But I part company when it comes to his solution:
WE made one great mistake regarding Guantanamo: No terrorist should have made it that far. All but a handful of those grotesquely romanticized prisoners should have been killed on the battlefield.
The few kept alive for their intelligence value should have been interrogated secretly, then executed.
While it is true that unlawful combatants could be simply executed on the battlefield and be a violation of no laws of war, I would never make our troops executioners. It is one thing to say that we shouldn't make efforts to capture terrorists. I'm fine with that. Shoot to kill, by all means.
But if a terrorist attempts to surrender, our troops must accept that surrender. I could not ask our troops to bear that kind of burden, one that blurs the line between killing as a soldier must and murder.
We have a problem with our prisoners held at Guantanamo, one largely created by ourselves for not vigorously defending against false charges about what our own attorney general calls a well-run prison. We must not solve the problem by relying on our troops to kill them all. Who will defend our troops when photos of that mission go public? Or do you think nobody will complain or ask questions when terrorists suddenly stop flowing in to our hands?
The Gitmo prisoners are our problem. We need to man up and tell the human rights lobby to bugger off, and that we treat our prisoners just fine, thank you. Tell these punks to go investigate the jihadis if they want real human rights abuses.

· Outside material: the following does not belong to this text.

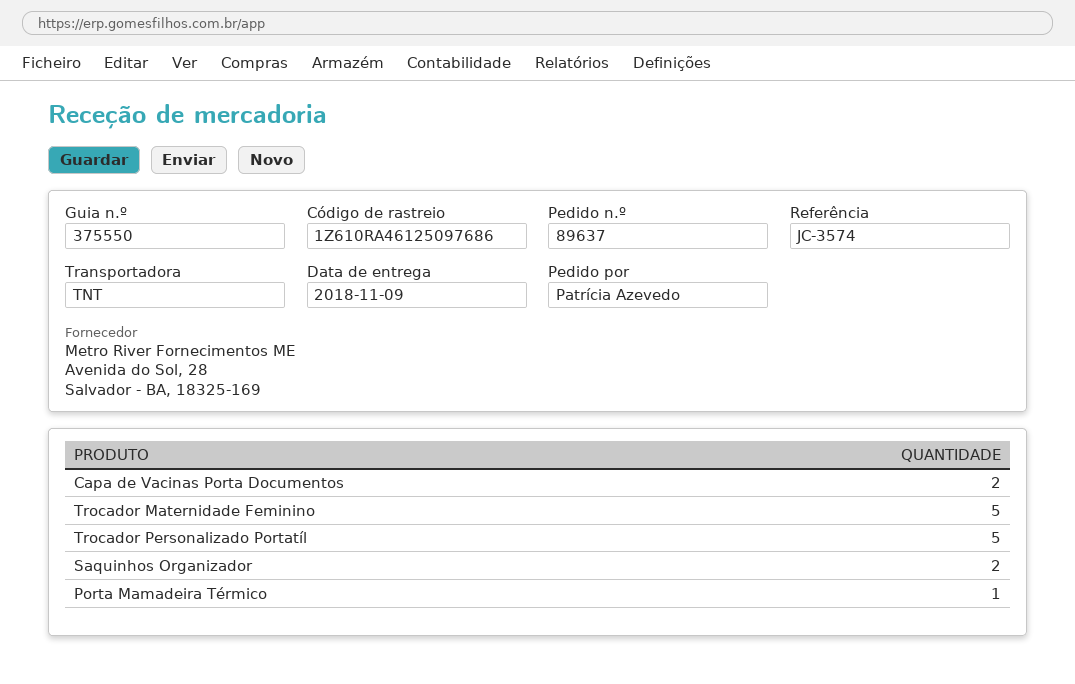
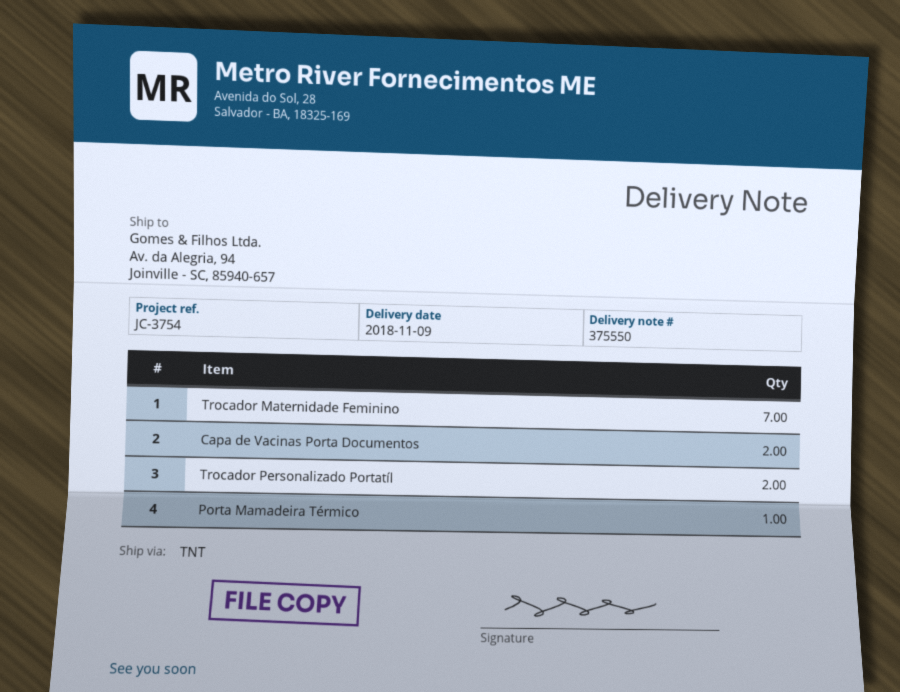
reference: JC-3574 -> JC-3754
Trocador Maternidade Feminino: 5 -> 7
Trocador Personalizado Portatíl: 5 -> 2
Saquinhos Organizador: 2 -> none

UPDATE: I'm certainly not immune to expressing similar sentiments. Yet while I am all on board the idea that we should vigorously seek to kill our enemies, I was letting the frustration talk in that post when I wrote we are not obligated to take unlawful combatants prisoner. That is technically correct but it should not be our policy. I hope that in my blog as a whole I've consistently portrayed the need to fight the war with honor so our troops come home with their heads held high, knowing that they were soldiers and not executioners.